> **Work order**
In the listing below, find the line holding "wayland and xcb)" and the line holding "- Install the VulkanSDK". Write out those two lines and all lines between, exactly, and nothing more.
- - - - -
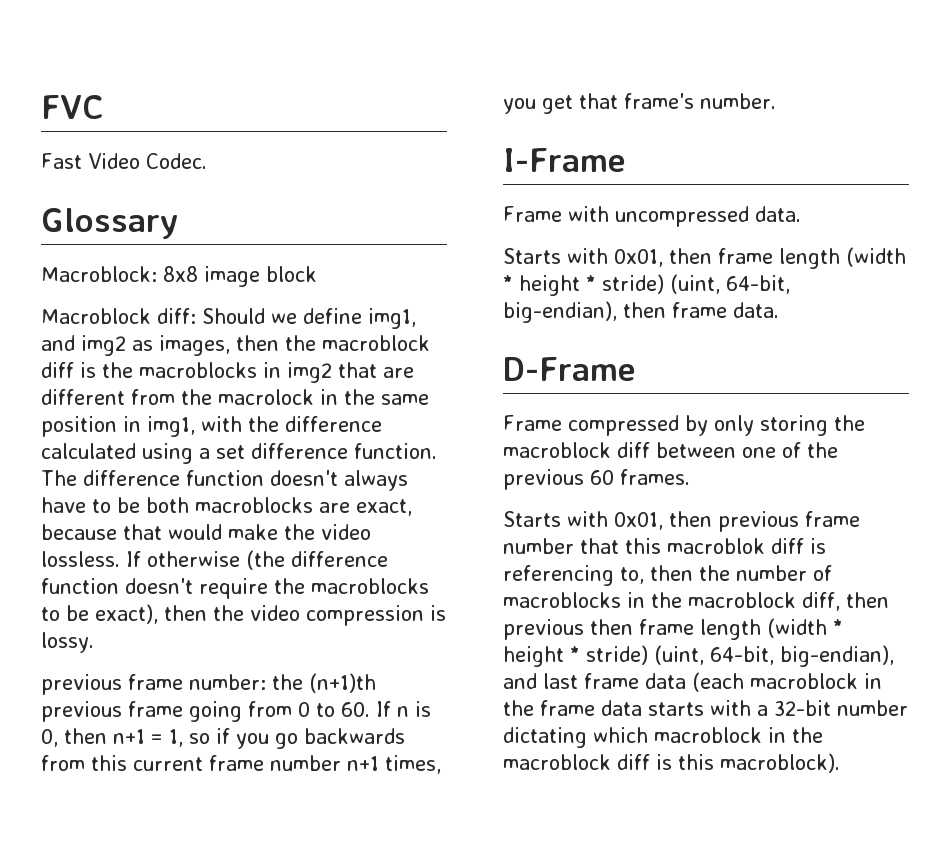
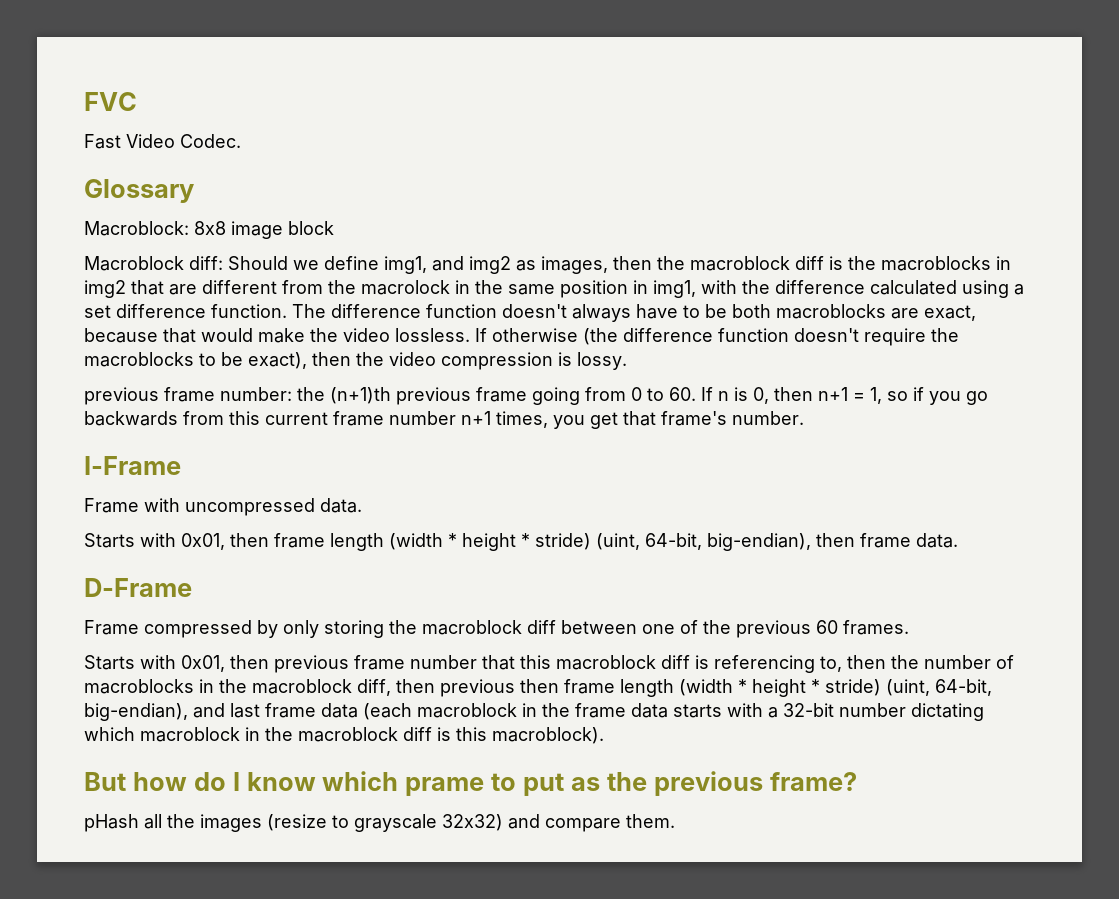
- Starts with 0x01, then previous frame number that this macroblok diff is referencing to, then the number of macroblocks in the macroblock diff, then previous then frame length (width * height * stride) (uint, 64-bit, big-endian), and last frame data (each macroblock in the frame data starts with a 32-bit number dictating which macroblock in the macroblock diff is this macroblock).
+ Starts with 0x01, then previous frame number that this macroblock diff is referencing to, then the number of macroblocks in the macroblock diff, then previous then frame length (width * height * stride) (uint, 64-bit, big-endian), and last frame data (each macroblock in the frame data starts with a 32-bit number dictating which macroblock in the macroblock diff is this macroblock).
+ But how do I know which prame to put as the previous frame?
+ pHash all the images (resize to grayscale 32x32) and compare them.

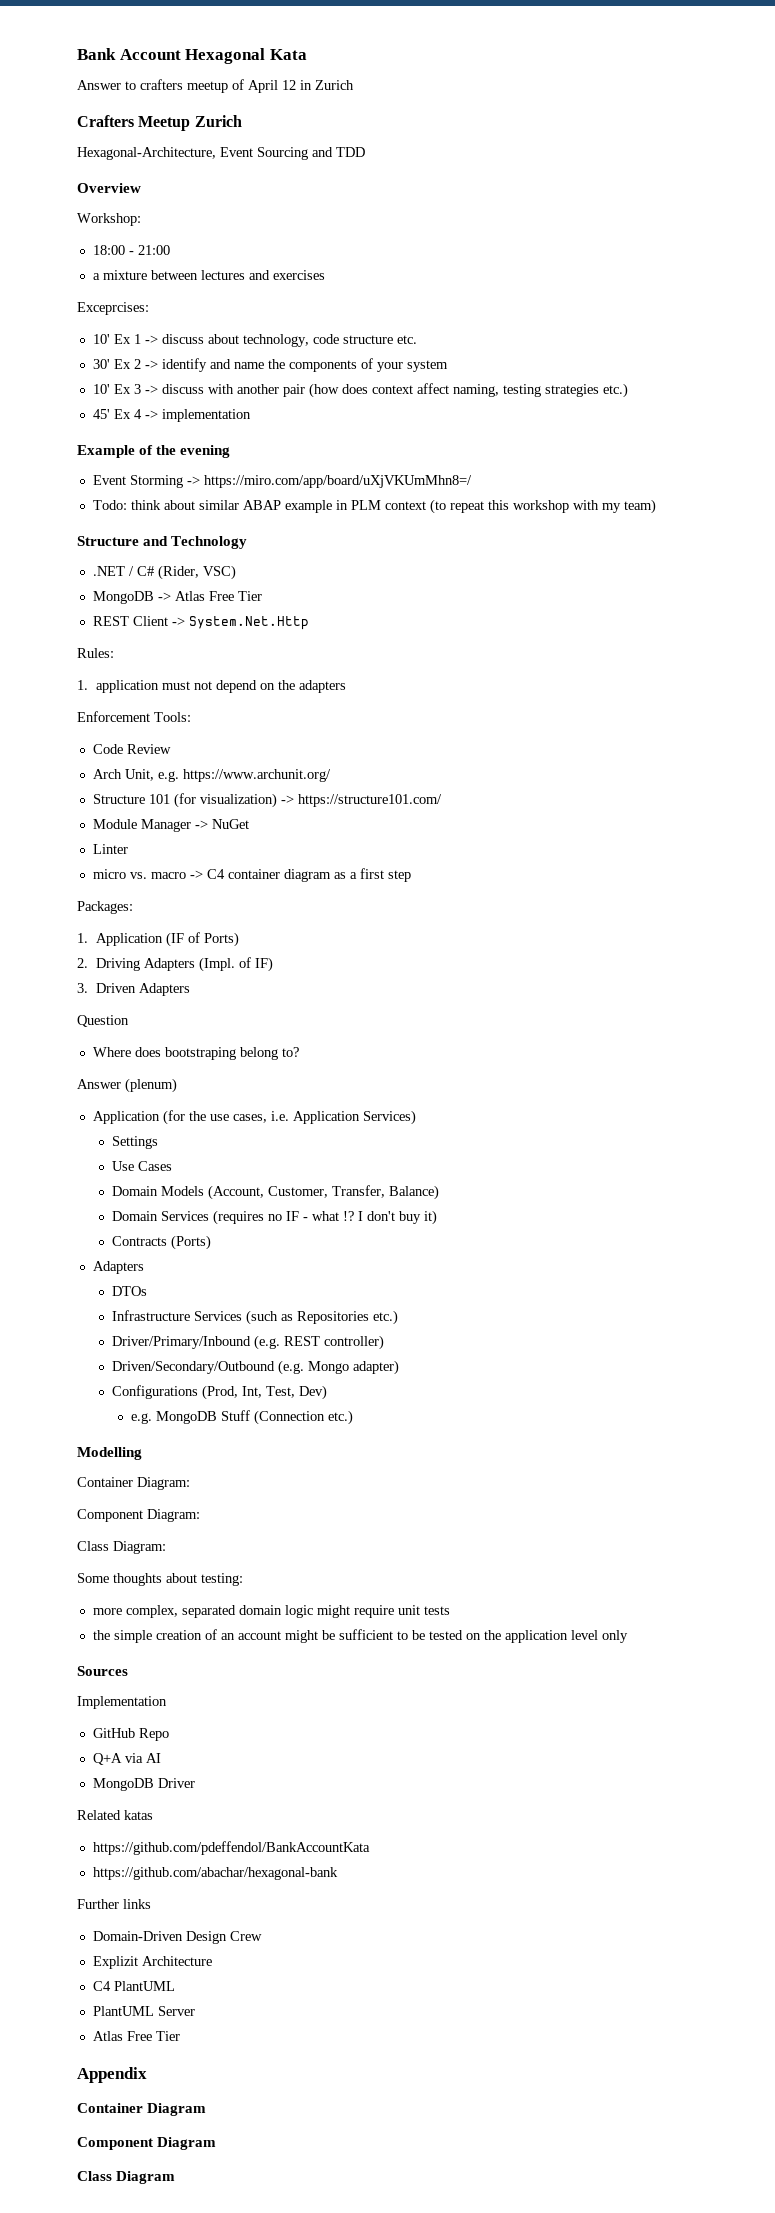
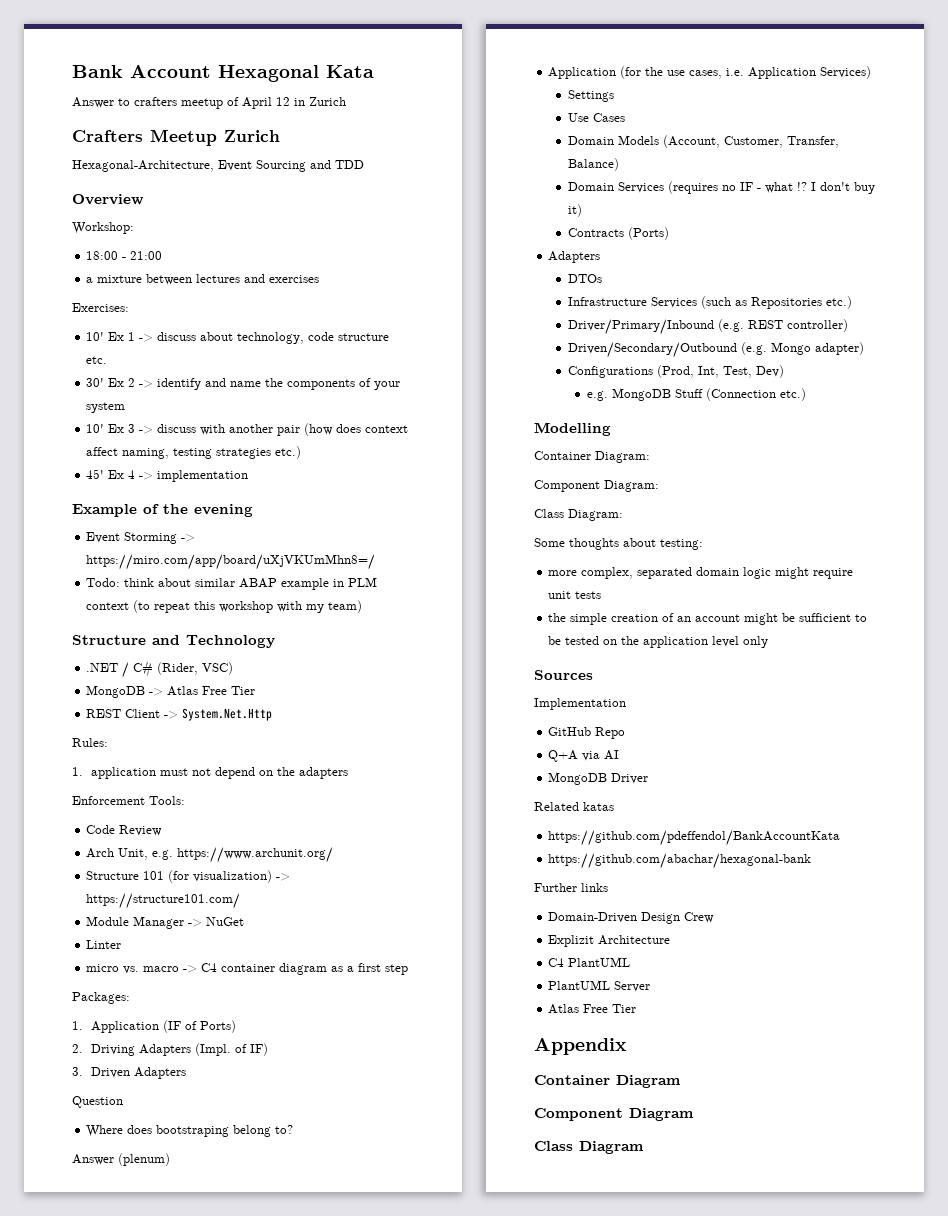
- Exceprcises:
+ Exercises:

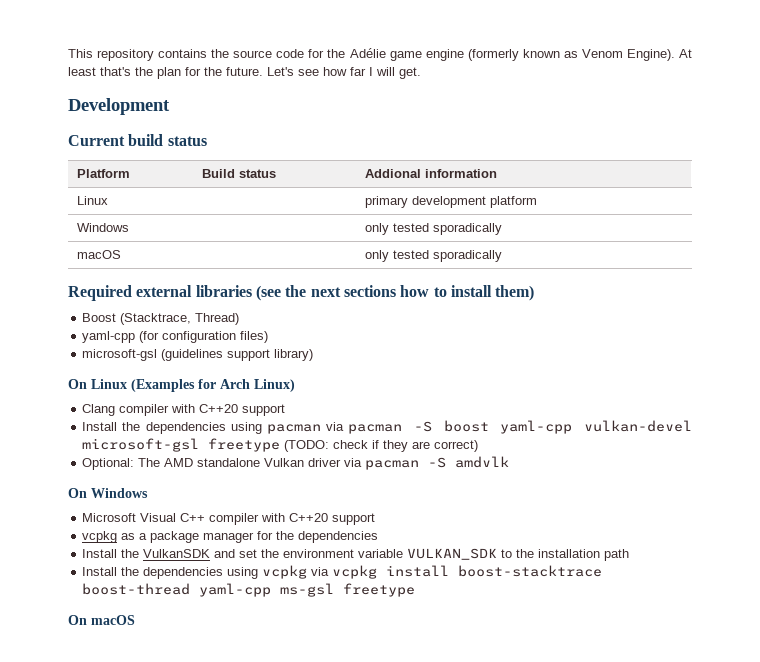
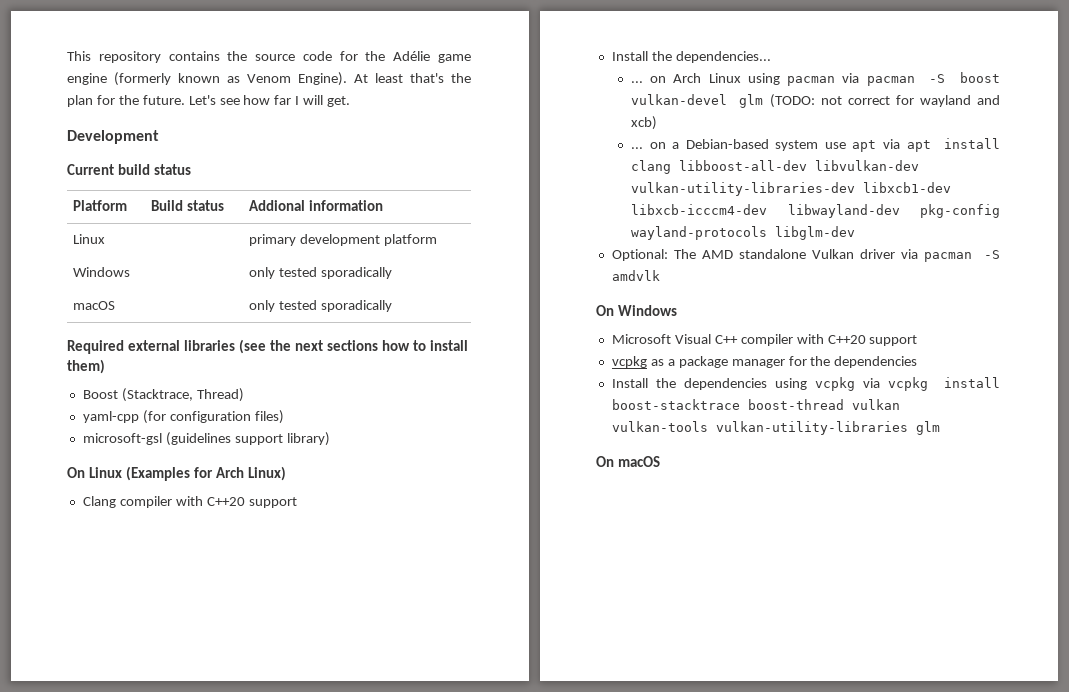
- Install the dependencies using pacman via pacman -S boost yaml-cpp vulkan-devel microsoft-gsl freetype (TODO: check if they are correct)
+ Install the dependencies...
+ ... on Arch Linux using pacman via pacman -S boost vulkan-devel glm (TODO: not correct for wayland and xcb)
+ ... on a Debian-based system use apt via apt install clang libboost-all-dev libvulkan-dev vulkan-utility-libraries-dev libxcb1-dev libxcb-icccm4-dev libwayland-dev pkg-config wayland-protocols libglm-dev
- Install the VulkanSDK and set the environment variable VULKAN_SDK to the installation path
- Install the dependencies using vcpkg via vcpkg install boost-stacktrace boost-thread yaml-cpp ms-gsl freetype
+ Install the dependencies using vcpkg via vcpkg install boost-stacktrace boost-thread vulkan vulkan-tools vulkan-utility-libraries glm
- - - - -
> **Task solution**
+ ... on Arch Linux using pacman via pacman -S boost vulkan-devel glm (TODO: not correct for wayland and xcb)
+ ... on a Debian-based system use apt via apt install clang libboost-all-dev libvulkan-dev vulkan-utility-libraries-dev libxcb1-dev libxcb-icccm4-dev libwayland-dev pkg-config wayland-protocols libglm-dev
- Install the VulkanSDK and set the environment variable VULKAN_SDK to the installation path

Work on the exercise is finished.